I think the reasons that it wasn't well-received were the same reasons that most of the characters who were supposed to be recurring weren't well-received (so many of the women, for example) - the focus wasn't on Sam-and-Dean or Dean-and-Cas. In a backdoor pilot, this is theoretically more or less forgivable, but the SPN fandom was notoriously, um. Passionate.

It also didn't feel like an episode of Supernatural. My impression, watching it the second time, is that it was very much a sort of Vampire-Diaries-esque monster-politics show with the potential to edge into Police Procedural But With Monsters territory, which is not an objectively bad thing in a traditional pilot. Honestly, if I'd watched essentially the same show without the Winchester element at that time, I think I would have been pretty into it. Hell, I'd be into it now.
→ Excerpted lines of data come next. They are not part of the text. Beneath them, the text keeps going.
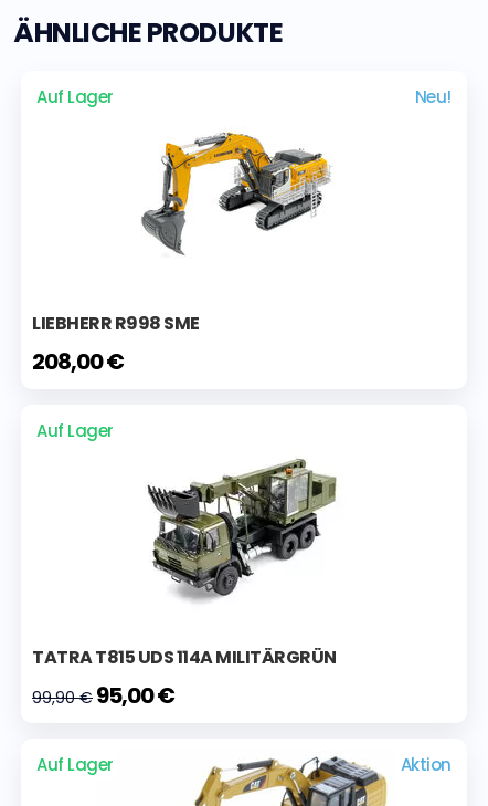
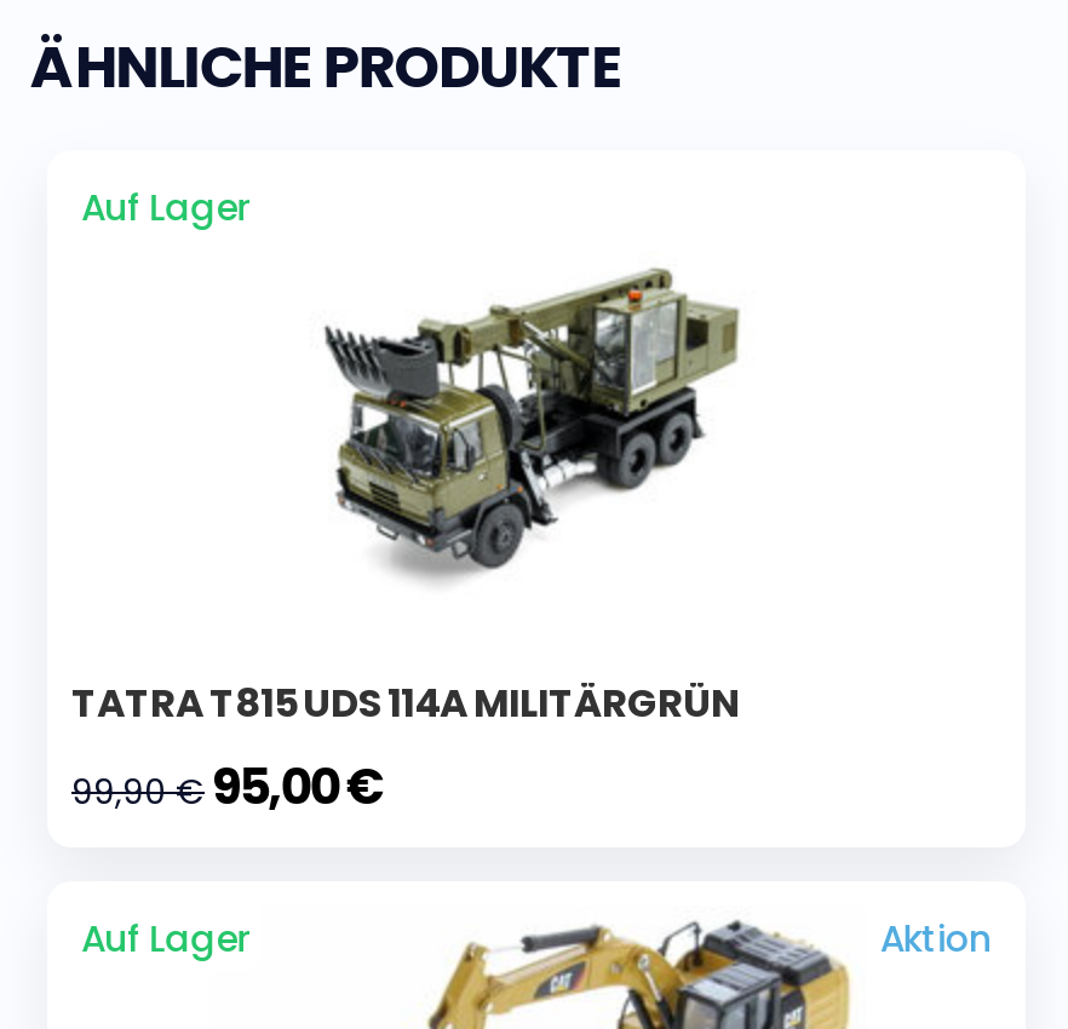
[415,85,452,108] Neu! -> none
[140,132,330,253] [image] -> none
[32,311,199,442] LIEBHERR R998 SME | 208,00 € | Auf Lager -> none

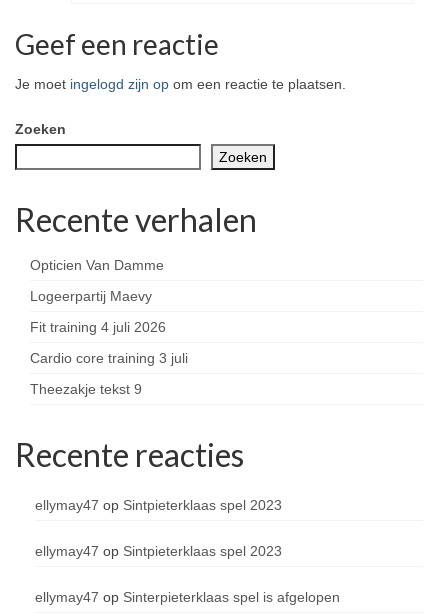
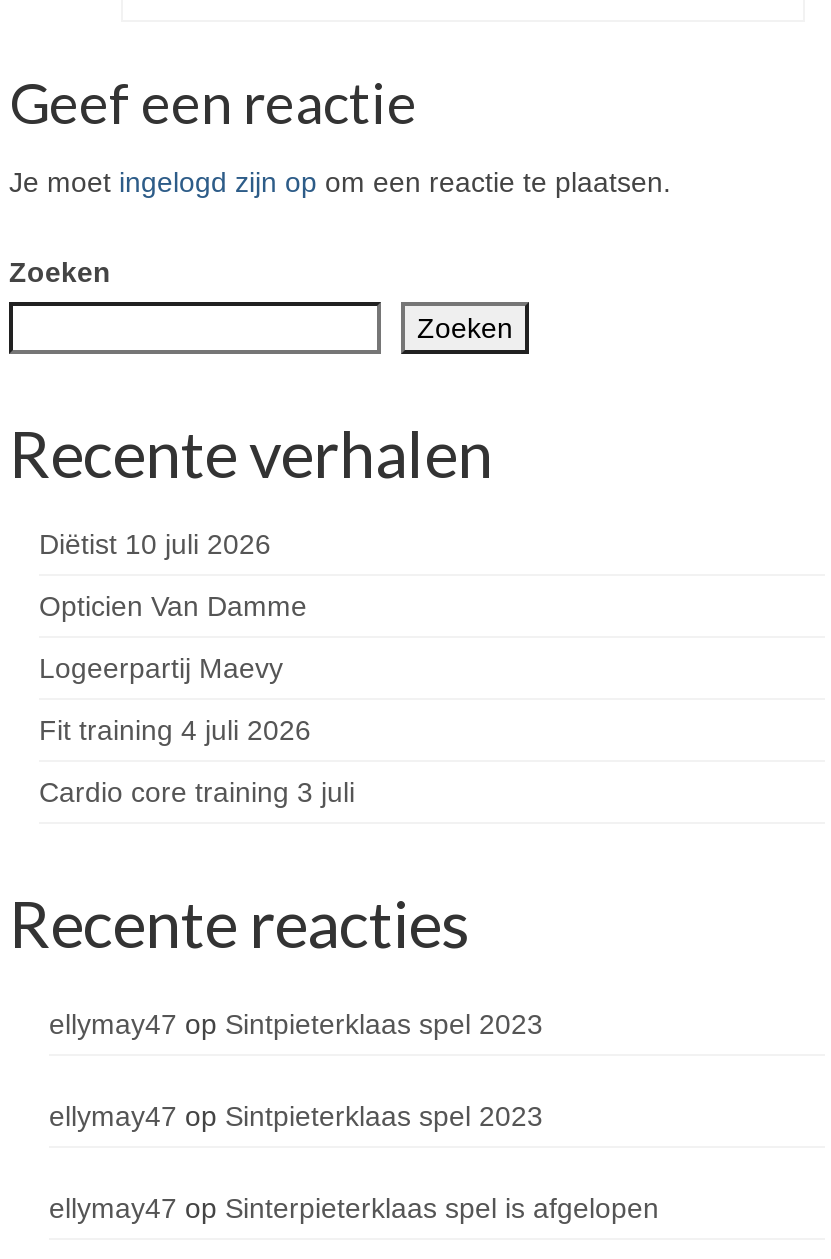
none -> [39,528,271,560] Diëtist 10 juli 2026
moved [30,257,188,366] -> [39,590,355,808]: Opticien Van Damme | Logeerpartij Maevy | Fit training 4 juli 2026 | Cardio core training 3 juli
[30,381,142,397] Theezakje tekst 9 -> none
The one thing that stood out to me as absolutely not working was how Sam and Dean related to the episode's protagonists. Because the story needed its new protagonist to be the center of the story and solve the problems, both Winchesters (but particularly Dean, because he's the one who's Always Right) end up being markedly less competent than we're used to seeing. They make choices that drive the plot along really well and set up the protagonist really well, but that would end in disaster for them on a standard SPN episode - in other words, the story puts them in the position of the guest stars who need to be saved, and that was unpalatable to the part of the show's audience that was likely to be loud and outspoken about it.

Honestly, I find it hard to figure out how to incorporate an in-character Sam and Dean with The Monster Mafia In Chicago on a structural level. Dean should have tried to burn it all to the ground instead of just walking away, with how they had it set up, and that part of it ended up feeling unsatisfying in a way that wasn't compensated for by the perfectly good actual plot of the rest of the story. But it was a tricky problem to begin with, so it's not like I don't have sympathy for the writers.